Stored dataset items

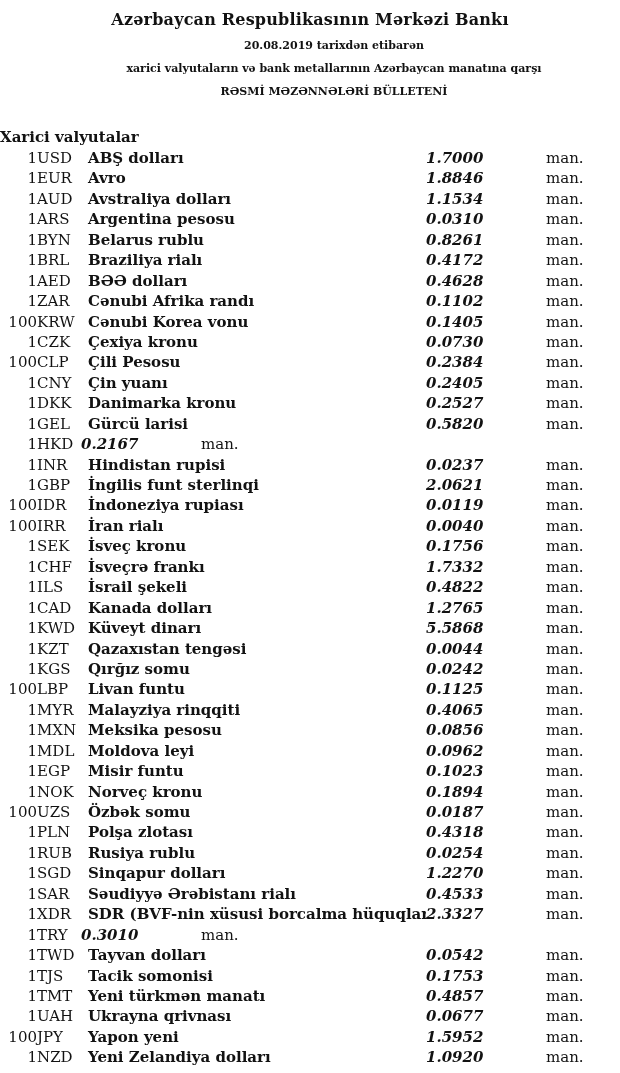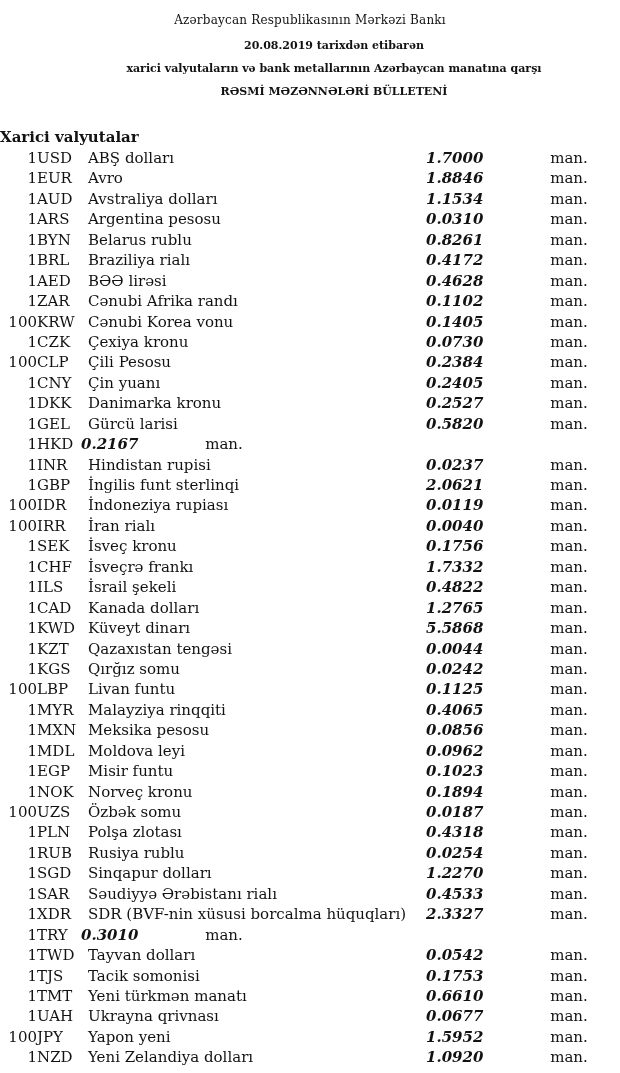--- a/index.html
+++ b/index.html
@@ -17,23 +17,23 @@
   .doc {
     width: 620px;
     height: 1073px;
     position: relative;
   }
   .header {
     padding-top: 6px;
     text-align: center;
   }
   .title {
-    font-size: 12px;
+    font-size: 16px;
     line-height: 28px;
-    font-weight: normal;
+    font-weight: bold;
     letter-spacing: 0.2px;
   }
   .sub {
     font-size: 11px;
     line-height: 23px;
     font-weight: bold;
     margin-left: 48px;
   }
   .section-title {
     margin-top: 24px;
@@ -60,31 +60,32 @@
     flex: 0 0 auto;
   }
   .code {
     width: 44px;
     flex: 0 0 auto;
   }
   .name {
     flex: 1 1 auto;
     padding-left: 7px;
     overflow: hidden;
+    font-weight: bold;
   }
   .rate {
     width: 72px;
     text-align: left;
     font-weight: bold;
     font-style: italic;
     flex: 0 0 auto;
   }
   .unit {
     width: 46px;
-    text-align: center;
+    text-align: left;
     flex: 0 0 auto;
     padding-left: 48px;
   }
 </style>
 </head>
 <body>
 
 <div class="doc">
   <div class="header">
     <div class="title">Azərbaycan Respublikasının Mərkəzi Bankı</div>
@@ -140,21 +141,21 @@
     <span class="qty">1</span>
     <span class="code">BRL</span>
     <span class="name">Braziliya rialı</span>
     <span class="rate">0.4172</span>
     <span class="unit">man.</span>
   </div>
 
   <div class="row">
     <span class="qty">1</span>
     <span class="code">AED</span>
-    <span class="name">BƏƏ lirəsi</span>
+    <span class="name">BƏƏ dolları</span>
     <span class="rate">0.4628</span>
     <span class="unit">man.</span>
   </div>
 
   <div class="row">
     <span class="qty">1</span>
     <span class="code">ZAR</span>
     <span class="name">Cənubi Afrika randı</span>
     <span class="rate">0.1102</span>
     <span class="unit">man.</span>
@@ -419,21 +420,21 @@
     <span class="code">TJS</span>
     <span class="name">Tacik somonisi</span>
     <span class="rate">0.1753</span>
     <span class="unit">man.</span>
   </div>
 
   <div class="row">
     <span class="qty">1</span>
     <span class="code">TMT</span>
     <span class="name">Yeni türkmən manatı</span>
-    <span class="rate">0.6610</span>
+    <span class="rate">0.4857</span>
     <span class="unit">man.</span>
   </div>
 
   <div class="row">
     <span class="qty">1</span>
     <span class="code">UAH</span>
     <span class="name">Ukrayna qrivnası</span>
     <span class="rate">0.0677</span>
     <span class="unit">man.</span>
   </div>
...
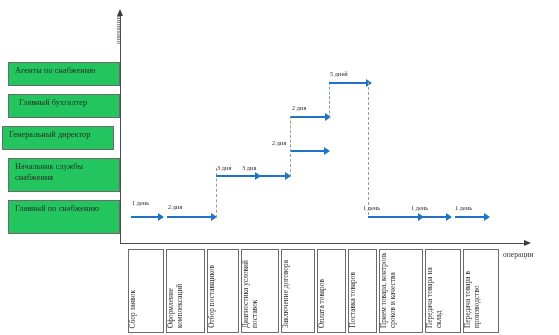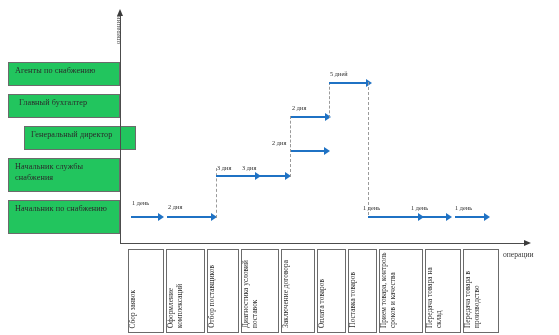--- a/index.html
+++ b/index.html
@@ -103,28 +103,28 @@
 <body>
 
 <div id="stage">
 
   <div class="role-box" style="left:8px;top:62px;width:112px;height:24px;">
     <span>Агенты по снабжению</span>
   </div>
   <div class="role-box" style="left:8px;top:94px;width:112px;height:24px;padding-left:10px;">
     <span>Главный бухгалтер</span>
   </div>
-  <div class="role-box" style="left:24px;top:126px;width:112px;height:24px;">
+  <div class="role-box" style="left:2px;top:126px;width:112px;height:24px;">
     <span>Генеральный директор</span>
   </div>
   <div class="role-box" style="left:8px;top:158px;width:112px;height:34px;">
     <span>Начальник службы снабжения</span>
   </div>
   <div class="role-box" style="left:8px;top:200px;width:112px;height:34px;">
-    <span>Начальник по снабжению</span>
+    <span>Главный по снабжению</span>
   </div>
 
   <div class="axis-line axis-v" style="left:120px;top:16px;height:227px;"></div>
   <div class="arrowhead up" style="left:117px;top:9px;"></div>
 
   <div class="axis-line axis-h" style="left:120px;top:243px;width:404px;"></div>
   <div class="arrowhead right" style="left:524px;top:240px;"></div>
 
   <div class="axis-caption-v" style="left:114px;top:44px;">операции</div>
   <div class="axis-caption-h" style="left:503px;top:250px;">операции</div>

Task statement: Check every line of the data, and copy the ones that contain "Главный".

Your solution:
     <span>Главный бухгалтер</span>
+    <span>Главный по снабжению</span>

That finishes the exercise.